BEGIN

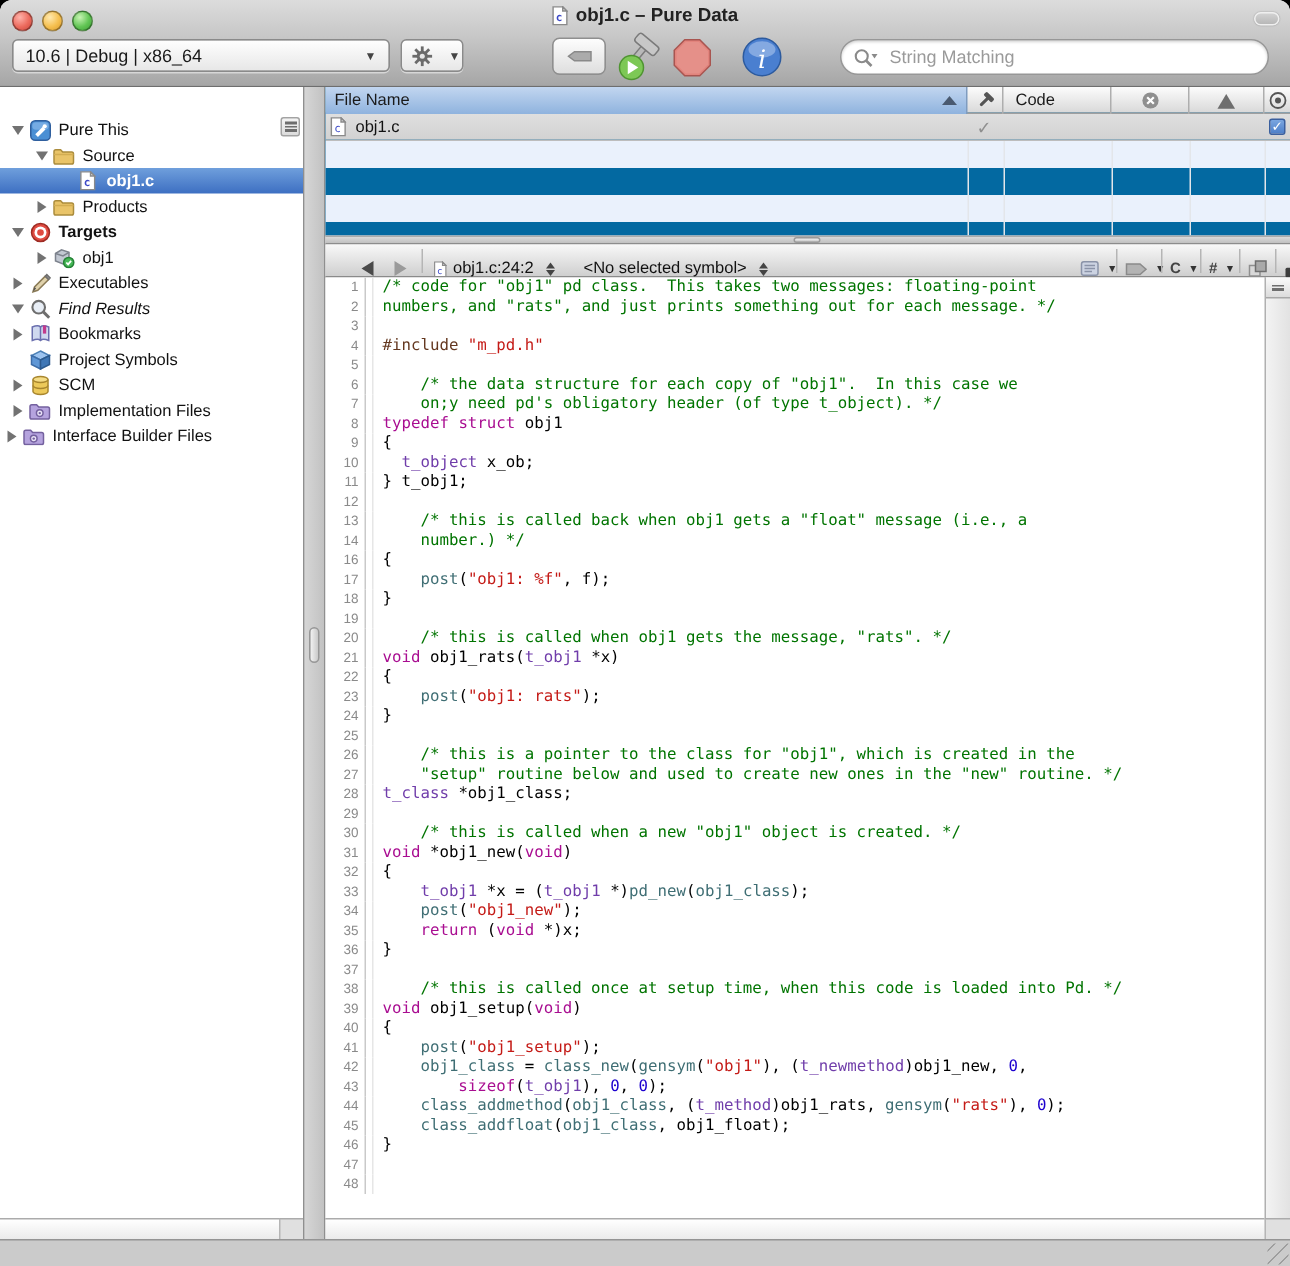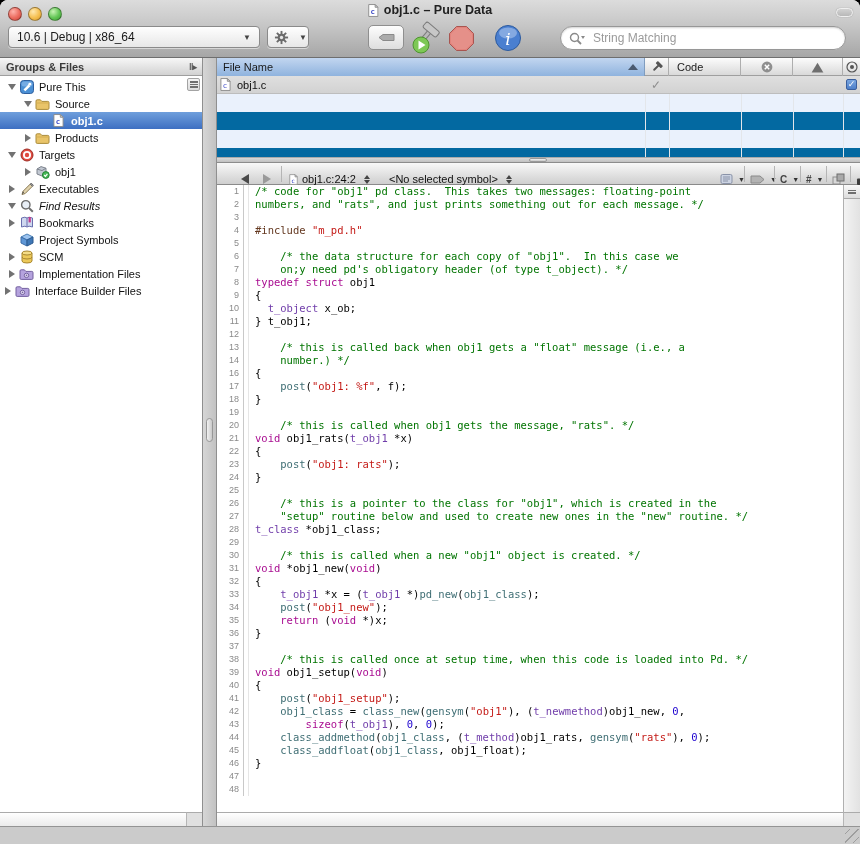"Groups & Files" div.sb-header { html: <div> <span>Groups &amp; Files</span> <span>‖▸</span> </div> -> none }
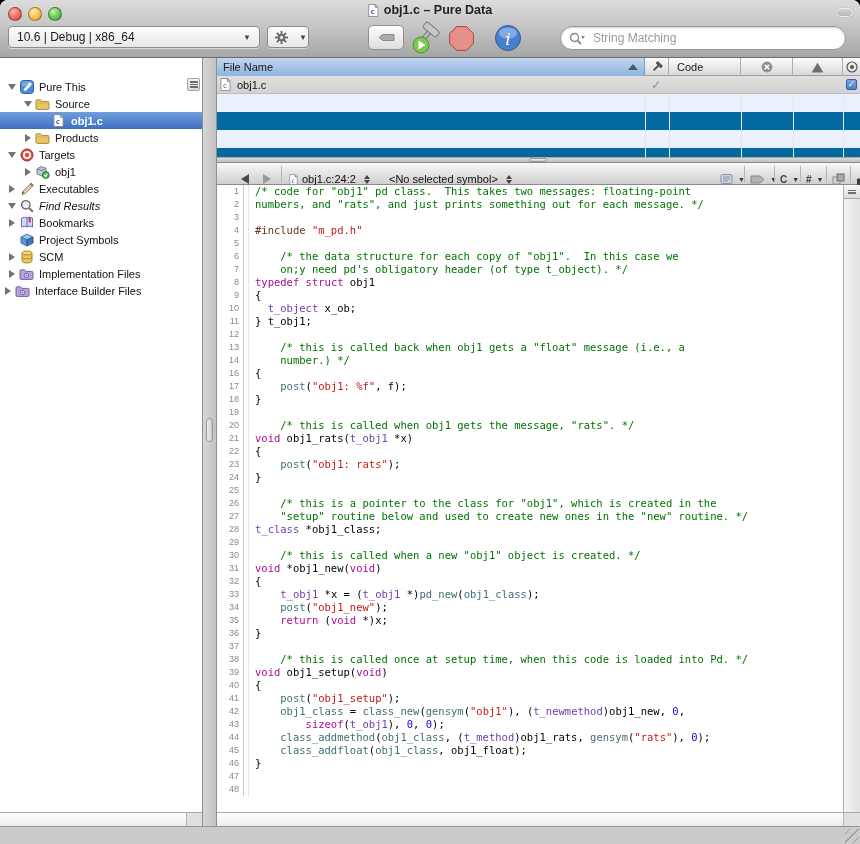"Targets" span { font-weight: none -> bold }
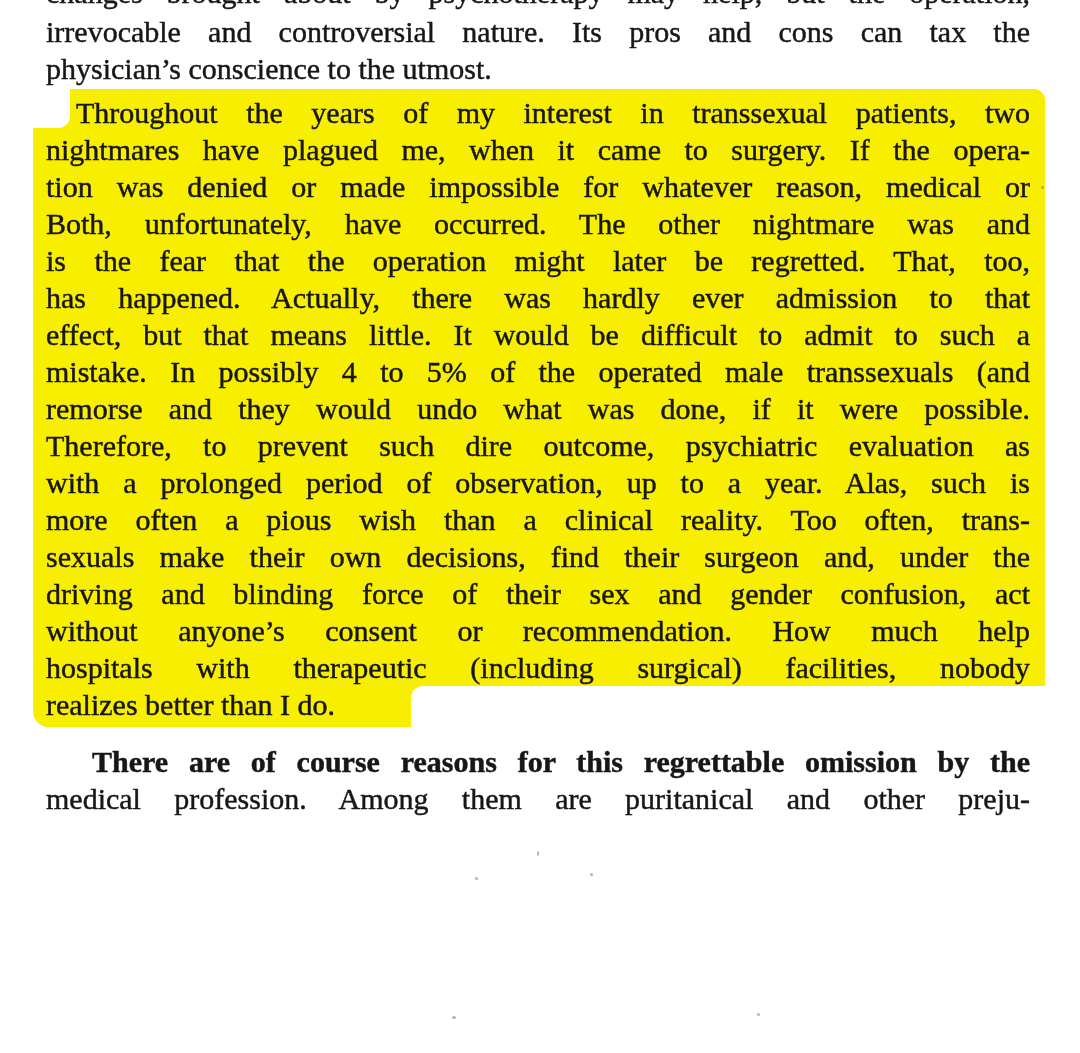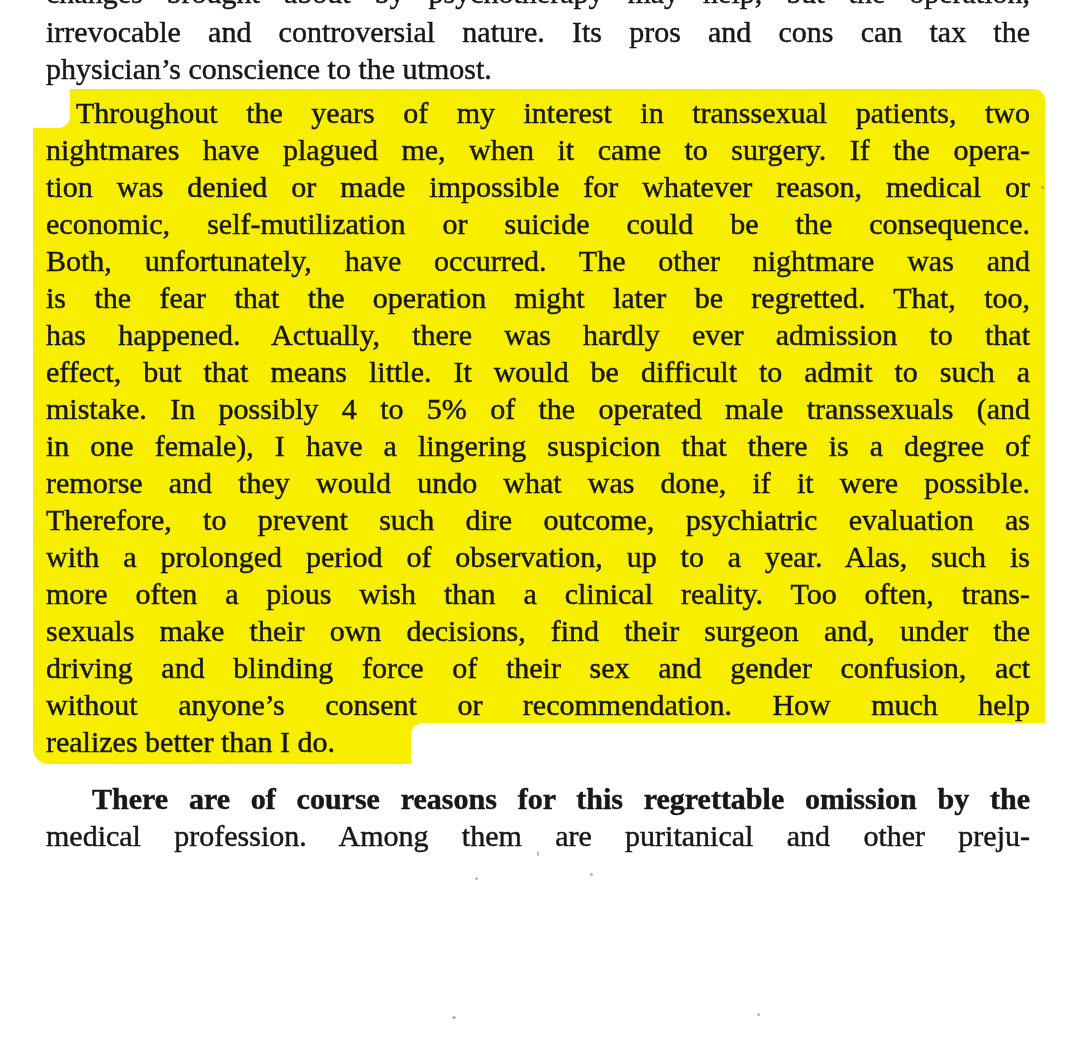"economic, self-mutilization or suicide" div.line { html: <div>economic, self-mutilization or suicide could be the consequence.</div> -> none }
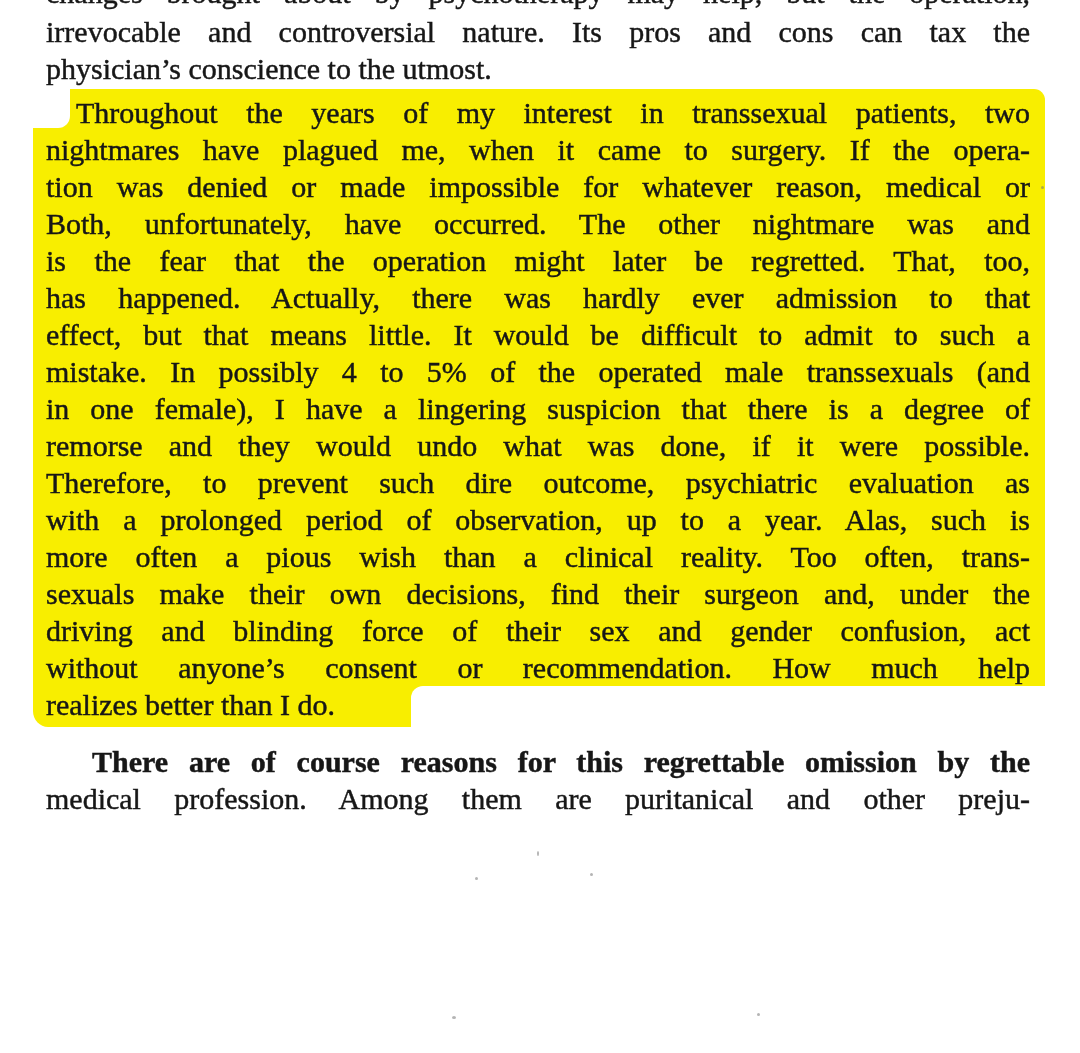"in one female), I have" div.line { html: <div>in one female), I have a lingering suspicion that there is a degree of</div> -> none }
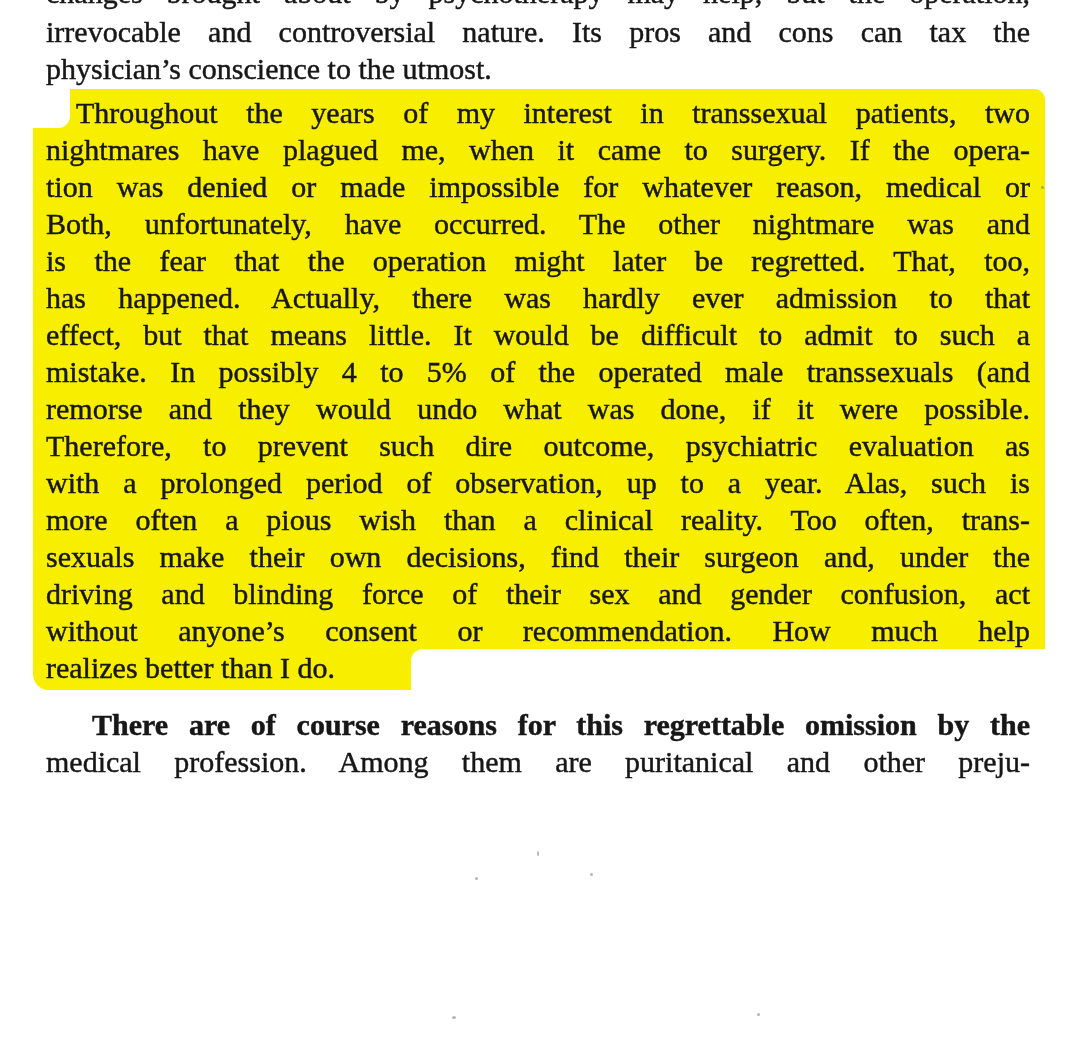"hospitals with therapeutic (including" div.line { html: none -> <div>hospitals with therapeutic (including surgical) facilities, nobody</div> }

END

TO DO: The whole listing above must be returned exactly as written, with no pictures carried over.

TASK ANSWER:
"Groups & Files" div.sb-header { html: <div> <span>Groups &amp; Files</span> <span>‖▸</span> </div> -> none }
"Targets" span { font-weight: none -> bold }
"economic, self-mutilization or suicide" div.line { html: <div>economic, self-mutilization or suicide could be the consequence.</div> -> none }
"in one female), I have" div.line { html: <div>in one female), I have a lingering suspicion that there is a degree of</div> -> none }
"hospitals with therapeutic (including" div.line { html: none -> <div>hospitals with therapeutic (including surgical) facilities, nobody</div> }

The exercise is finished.